You can see her stabilitydegrade as she leaves the contrasting shadow area cast by the tree branches in the sunshine.  At the point chaos broke loose, she believed she had reached her 10m target and thus she was descending; she’s not far wrong – the start and end points are the two round stones placed a measured 10m apart to within a few centimetres.
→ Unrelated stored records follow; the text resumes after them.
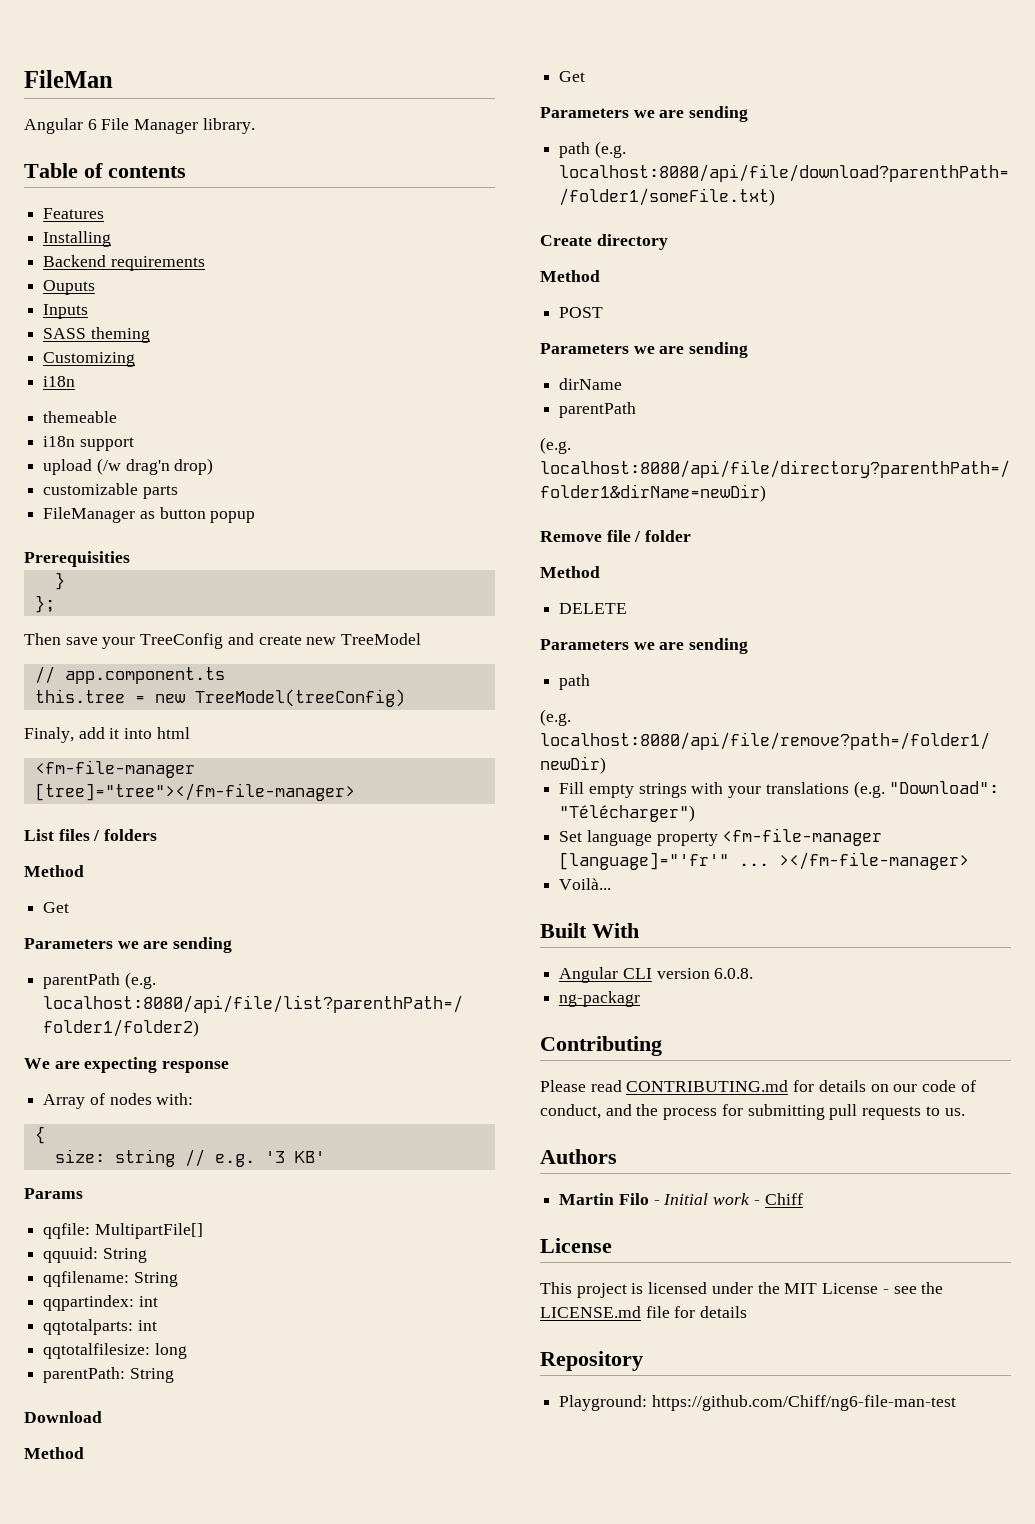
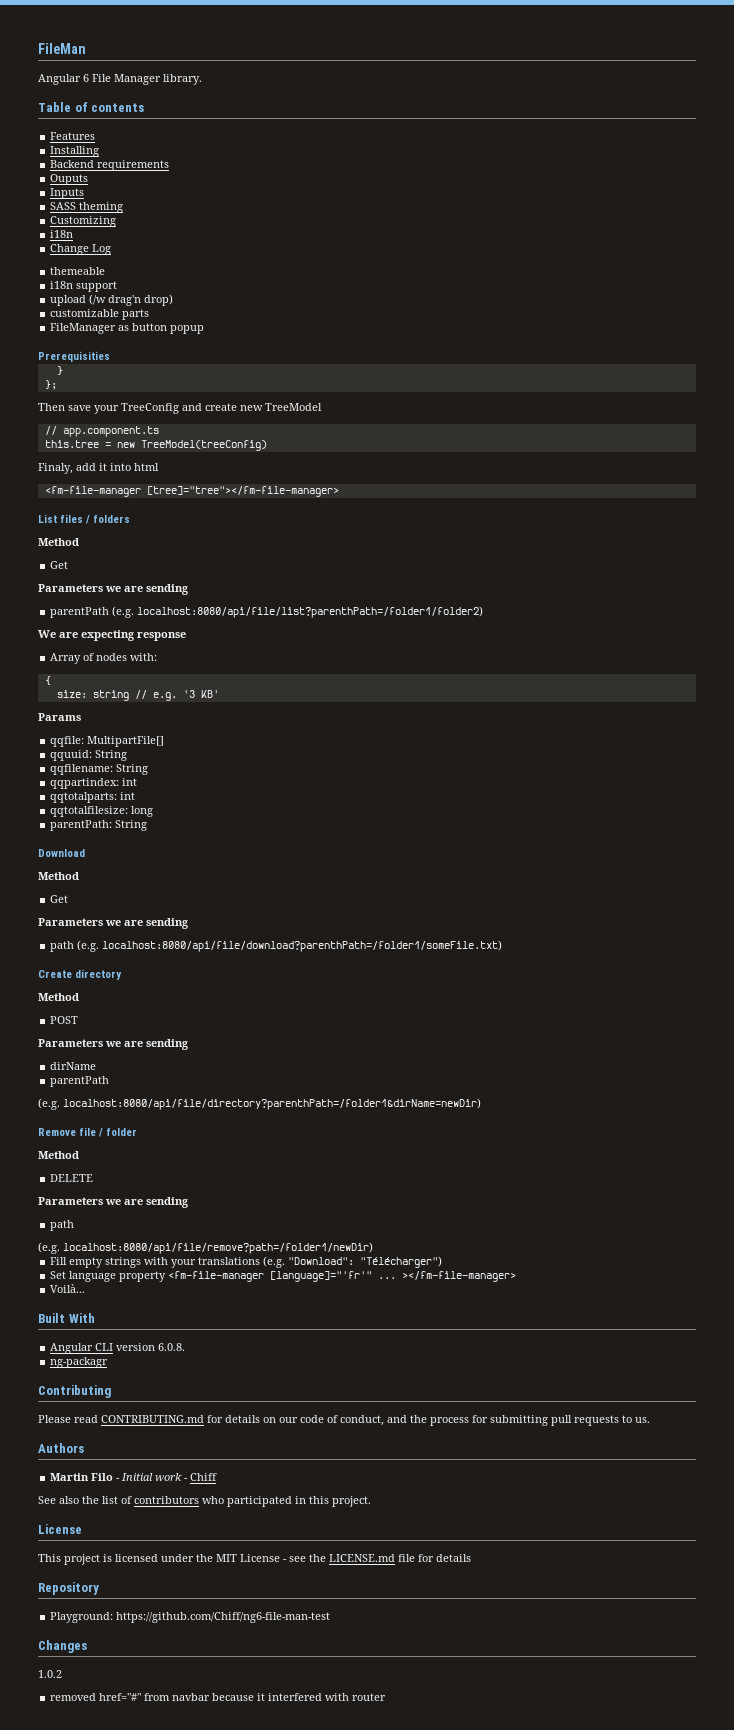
(76, 381) none -> [50,244,112,255] // Change Log
(803, 1199) none -> [38,1496,371,1507] // See also the list of contributors who participated in this project.
(956, 1403) none -> [38,1640,87,1653] [38,1670,62,1678] [50,1693,387,1701] // Changes // 1.0.2 // removed href="#" from navbar because it interfered with router

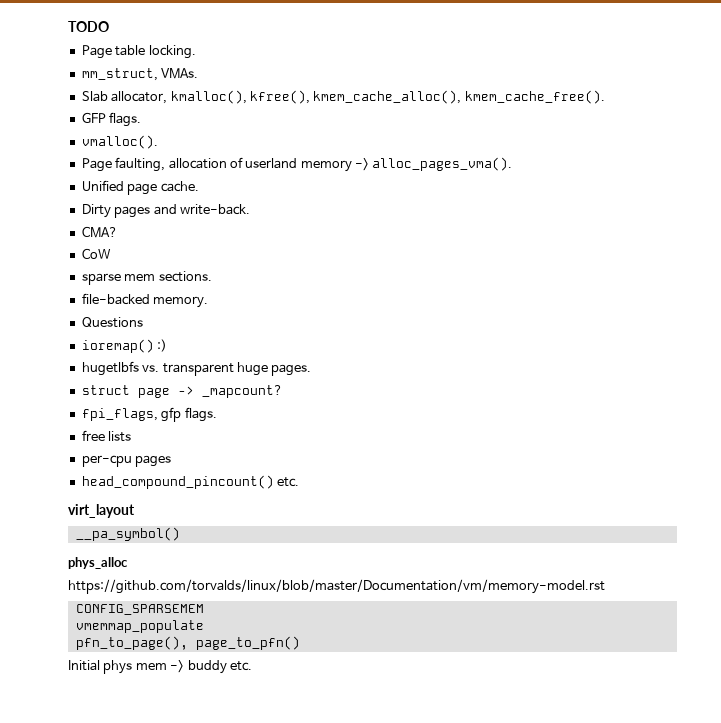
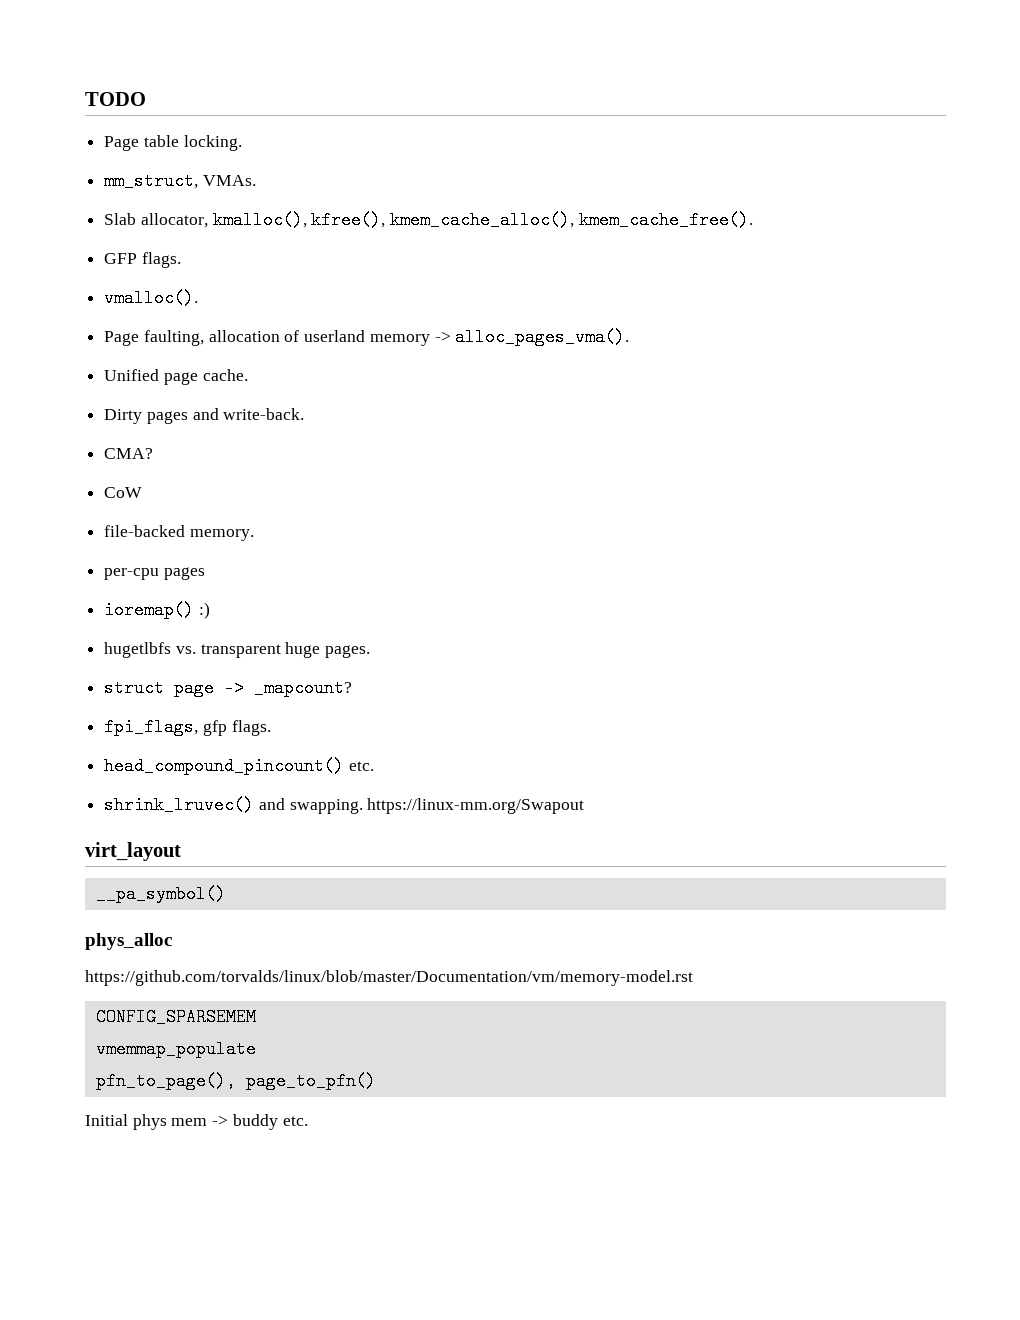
[81,271,212,285] // sparse mem sections. -> (143, 492) none
[81,317,143,328] Questions -> [104,567,205,580] per-cpu pages
[81,430,132,442] [81,455,172,467] [81,475,300,489] free lists // per-cpu pages // head_compound_pincount() etc. -> [104,757,374,775] [104,796,585,814] head_compound_pincount() etc. // shrink_lruvec() and swapping. https://linux-mm.org/Swapout

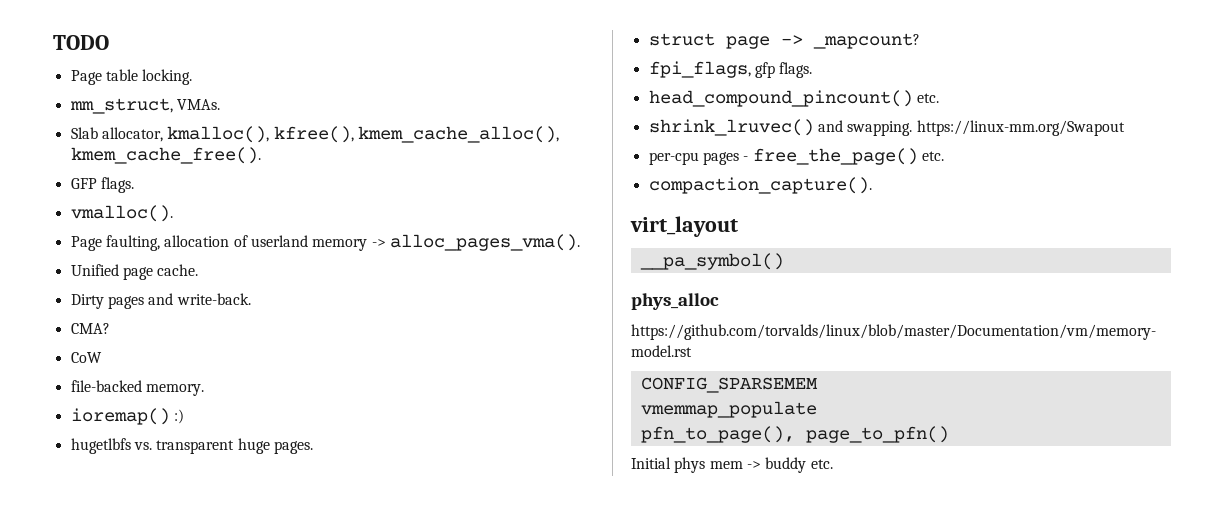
[104,567,205,580] // per-cpu pages -> (204, 390) none
(585, 806) none -> [648,148,944,165] [648,177,872,194] // per-cpu pages - free_the_page() etc. // compaction_capture().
So here’s what’s changed in the last week:

  • I’ve added a heatsink to my B3 and changed the base layer of my Pimoroni Tangerine case as the newer one has extra vents underneath to allow better airflow.  The reason here is an attempt to keep a stable temperature, partly to stop the CPU over heating and slowing down, but mostly to avoid the IMU drift over temperature.  Note that normally the Pi3 has a shelf above carrying the large LiPo and acting as a sun-shield – you can just about see the poles that support it at the corners of the Pi3 Tangerine case.

    Hermione's brain exposed

    Hermione’s brain exposed

  • I’ve moved the down-facing Raspberry Pi V2.1 camera and Garmin LiDAR-Lite sensor to allow space for the Scanse Sweep sensor which should arrive in the next week or two courtesy of Kickstarter funding.
    Hermione's delicate underbelly

    Hermione’s delicate underbelly

    The black disk in the middle will seat the Scanse Sweep perfectly; it lifts it above the Garmin LiDAR Lite V3 so their lasers don’t interfere with each other; finally the camera has been moved far away from both to make sure they don’t feature in its video.

  • I’ve changed the fusion code so vertical and lateral values are fused independently; this is because if the camera was struggling to spot motion in dim light, then the LiDAR height was not fused and on some flights Hermione would climb during hover.
  • I’ve sorted out the compass calibration code so Hermione knows which way she’s pointing.  The code just logs the output currently, but soon it will be both fusing with the gyrometer yaw rate, and interacting with the below….
  • I’ve added a new process tracking GPS position and feeding the results over a shared-memory OS FIFO file in the same way the video macro-block are passed across now. The reason both are in their own process is each block reading the sensors – one second for GPS and 0.1 second for video – and that degree of blocking must be completely isolated from the core motion processing.  As with the compass, the GPS data is just logged currently but soon the GPS will be used to set the end-point of a flight, and then, when launched from somewhere away from the target end-point, the combination of compass and GPS together will provide sensor inputs to ensure the flight heads in the right direction, and recognises when it’s reached its goal.

As a result of all the above, I’ve updated GitHub.